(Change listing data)
┄┄┄┄┄┄┄┄┄┄
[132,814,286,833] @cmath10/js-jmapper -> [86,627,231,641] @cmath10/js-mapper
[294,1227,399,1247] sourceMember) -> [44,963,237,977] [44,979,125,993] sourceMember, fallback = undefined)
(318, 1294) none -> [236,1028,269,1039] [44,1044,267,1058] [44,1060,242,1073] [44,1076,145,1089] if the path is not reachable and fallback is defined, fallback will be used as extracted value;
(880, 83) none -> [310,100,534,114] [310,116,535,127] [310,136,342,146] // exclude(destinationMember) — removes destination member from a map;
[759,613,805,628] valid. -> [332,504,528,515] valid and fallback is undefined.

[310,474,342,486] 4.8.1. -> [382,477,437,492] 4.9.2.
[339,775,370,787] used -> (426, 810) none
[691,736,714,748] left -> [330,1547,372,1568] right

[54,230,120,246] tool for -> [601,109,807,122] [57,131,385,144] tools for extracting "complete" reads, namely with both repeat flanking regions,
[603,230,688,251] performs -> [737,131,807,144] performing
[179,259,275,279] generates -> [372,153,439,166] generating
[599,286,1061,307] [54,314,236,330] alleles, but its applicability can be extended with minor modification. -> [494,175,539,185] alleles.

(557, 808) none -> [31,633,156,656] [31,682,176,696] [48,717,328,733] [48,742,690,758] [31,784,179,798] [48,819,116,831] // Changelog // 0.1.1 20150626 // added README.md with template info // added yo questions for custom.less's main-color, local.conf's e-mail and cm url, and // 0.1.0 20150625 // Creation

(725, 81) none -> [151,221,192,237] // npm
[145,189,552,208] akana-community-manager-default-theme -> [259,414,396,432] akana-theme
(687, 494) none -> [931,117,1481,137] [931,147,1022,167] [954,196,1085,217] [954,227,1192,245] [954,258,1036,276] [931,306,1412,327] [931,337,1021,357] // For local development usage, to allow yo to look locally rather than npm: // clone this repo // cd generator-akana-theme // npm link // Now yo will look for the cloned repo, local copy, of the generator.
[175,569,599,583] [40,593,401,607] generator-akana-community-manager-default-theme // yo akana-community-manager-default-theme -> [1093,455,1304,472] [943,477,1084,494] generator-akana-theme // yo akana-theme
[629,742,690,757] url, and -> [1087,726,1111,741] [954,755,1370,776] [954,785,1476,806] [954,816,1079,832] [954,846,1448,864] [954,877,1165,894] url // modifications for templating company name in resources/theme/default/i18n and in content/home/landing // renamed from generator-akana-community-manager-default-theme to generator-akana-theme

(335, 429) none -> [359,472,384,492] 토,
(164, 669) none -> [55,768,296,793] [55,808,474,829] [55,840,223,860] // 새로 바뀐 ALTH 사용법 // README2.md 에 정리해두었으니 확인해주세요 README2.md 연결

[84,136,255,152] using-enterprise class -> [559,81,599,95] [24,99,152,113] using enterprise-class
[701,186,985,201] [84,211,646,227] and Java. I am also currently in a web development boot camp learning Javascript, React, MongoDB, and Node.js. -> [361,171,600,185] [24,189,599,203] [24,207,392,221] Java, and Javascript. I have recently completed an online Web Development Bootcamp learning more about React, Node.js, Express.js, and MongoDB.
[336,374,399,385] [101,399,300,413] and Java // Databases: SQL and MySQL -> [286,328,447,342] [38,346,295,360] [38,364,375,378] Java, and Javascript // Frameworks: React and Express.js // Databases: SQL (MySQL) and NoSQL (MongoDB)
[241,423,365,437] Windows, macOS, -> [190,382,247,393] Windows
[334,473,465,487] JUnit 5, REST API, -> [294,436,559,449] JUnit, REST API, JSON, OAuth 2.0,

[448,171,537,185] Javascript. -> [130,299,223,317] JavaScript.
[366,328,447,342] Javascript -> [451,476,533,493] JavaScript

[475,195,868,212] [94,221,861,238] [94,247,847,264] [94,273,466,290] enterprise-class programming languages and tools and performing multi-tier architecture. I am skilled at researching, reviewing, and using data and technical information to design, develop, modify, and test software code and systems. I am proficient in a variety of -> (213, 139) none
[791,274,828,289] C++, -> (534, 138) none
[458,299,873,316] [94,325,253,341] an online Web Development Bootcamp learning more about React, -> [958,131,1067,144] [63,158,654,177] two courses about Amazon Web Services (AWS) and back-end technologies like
┄┄┄┄┄┄┄┄┄┄
DESCRIPTION OF THE TASK:
Give back the lines of the data exactly as they are written, from the first line through the line containing "[599,286,1061,307] [54,314,236,330] alleles, but".

FINAL ANSWER:
[132,814,286,833] @cmath10/js-jmapper -> [86,627,231,641] @cmath10/js-mapper
[294,1227,399,1247] sourceMember) -> [44,963,237,977] [44,979,125,993] sourceMember, fallback = undefined)
(318, 1294) none -> [236,1028,269,1039] [44,1044,267,1058] [44,1060,242,1073] [44,1076,145,1089] if the path is not reachable and fallback is defined, fallback will be used as extracted value;
(880, 83) none -> [310,100,534,114] [310,116,535,127] [310,136,342,146] // exclude(destinationMember) — removes destination member from a map;
[759,613,805,628] valid. -> [332,504,528,515] valid and fallback is undefined.

[310,474,342,486] 4.8.1. -> [382,477,437,492] 4.9.2.
[339,775,370,787] used -> (426, 810) none
[691,736,714,748] left -> [330,1547,372,1568] right

[54,230,120,246] tool for -> [601,109,807,122] [57,131,385,144] tools for extracting "complete" reads, namely with both repeat flanking regions,
[603,230,688,251] performs -> [737,131,807,144] performing
[179,259,275,279] generates -> [372,153,439,166] generating
[599,286,1061,307] [54,314,236,330] alleles, but its applicability can be extended with minor modification. -> [494,175,539,185] alleles.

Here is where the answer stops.